Veterans Village of San Diego CEO Kim Mitchell and Alpha Project CEO Bob McElroy, whose nonprofits operate two of the tents, say they worry what will happen to their homeless clients if the shelters close.
“If there’s no funding, then we have a lot of homeless people who really have no other place to go,” said Mitchell, whose tent in Midway serves up to 200 homeless veterans a night.
McElroy said some of the clients in the Barrio Logan tent grow fearful each time the City Council discusses the tents.
Father Joe’s Villages, which operates the third tent in East Village, has said it plans to eventually pursue a housing project at the site of its tent and may be forced to close its tent as soon as mid-2019.
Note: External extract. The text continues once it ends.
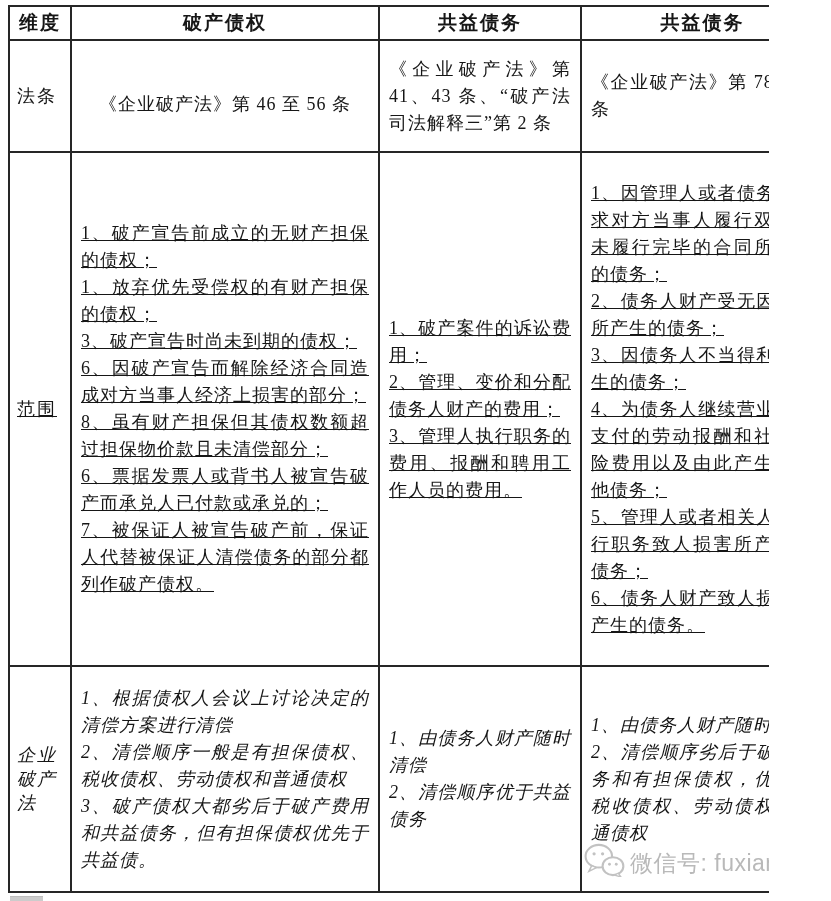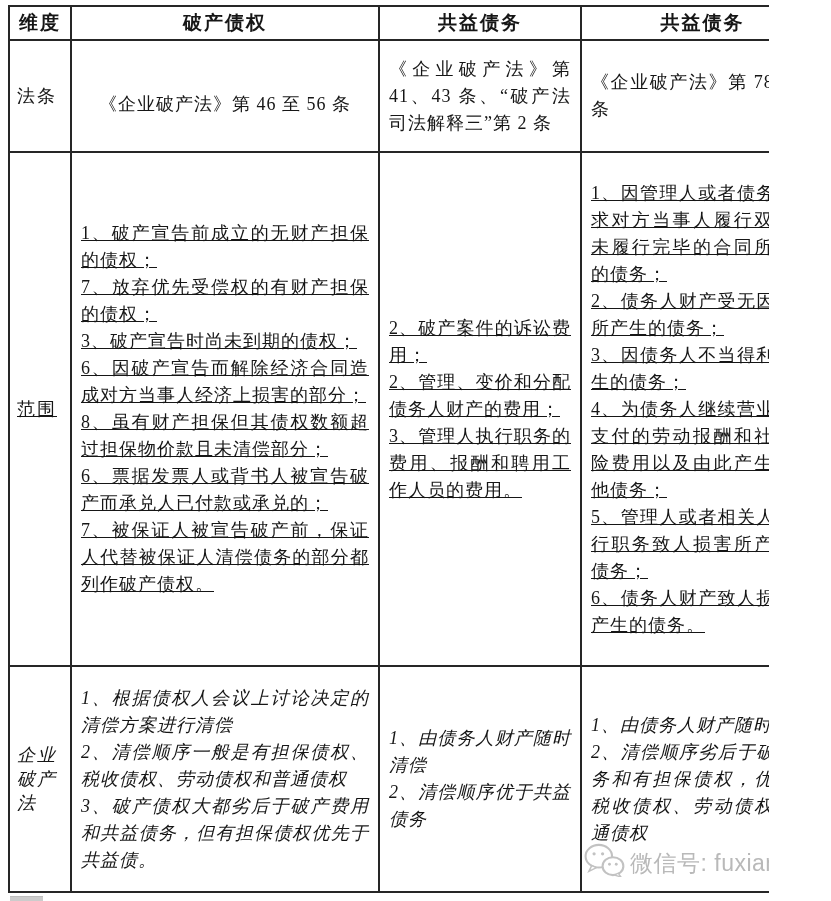"7、放弃优先受偿权的有财产担保的债权；" p { text: 7 -> 1 }
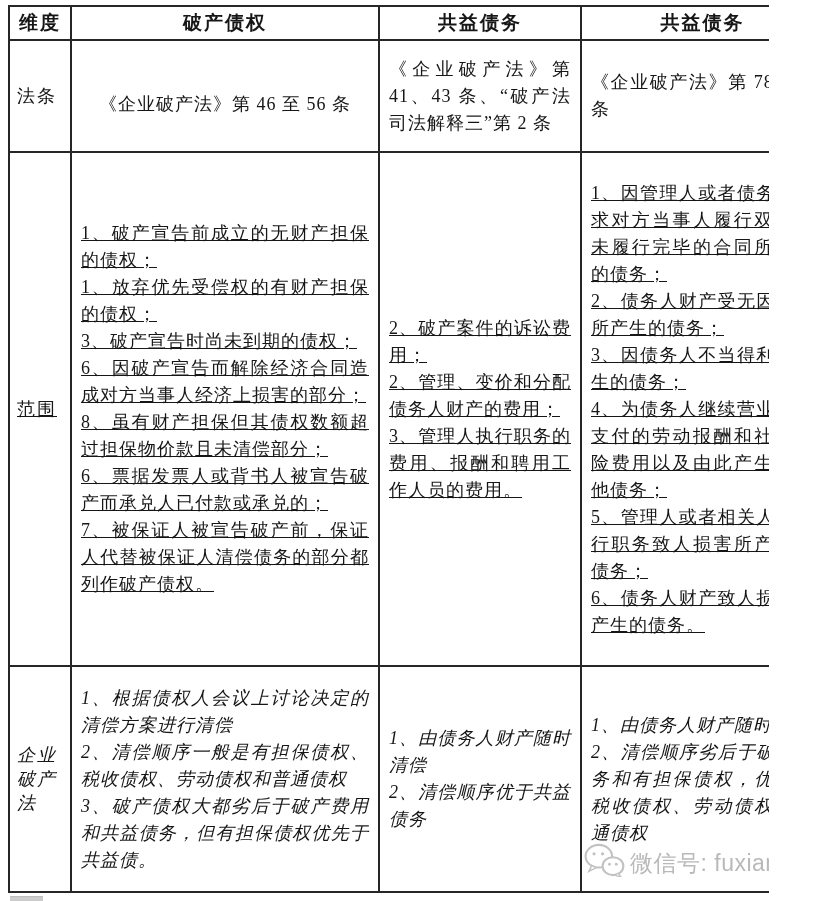"2、破产案件的诉讼费用；" p { text: 2 -> 1 }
The City Council is set to vote next month on updated contracts with Alpha Project, Father Joe’s Villages and Veterans Village of San Diego. Those contracts are expected to extend until next July and were already funded in this year’s budget – yet McElroy still fears a showdown.
McElroy and other homeless nonprofit CEOs had publicly supported the hotel-tax campaign in hopes of winning consistent funding available for housing and homeless services, including the tents.
Instead, uncertainty reigns.
“It was always like a pipe dream, for us to be able to have the potential for a dedicated source of revenue, for not just two or three years, but for decades,” McElroy said earlier this month. “Apparently, at this point, it is too good to be true.”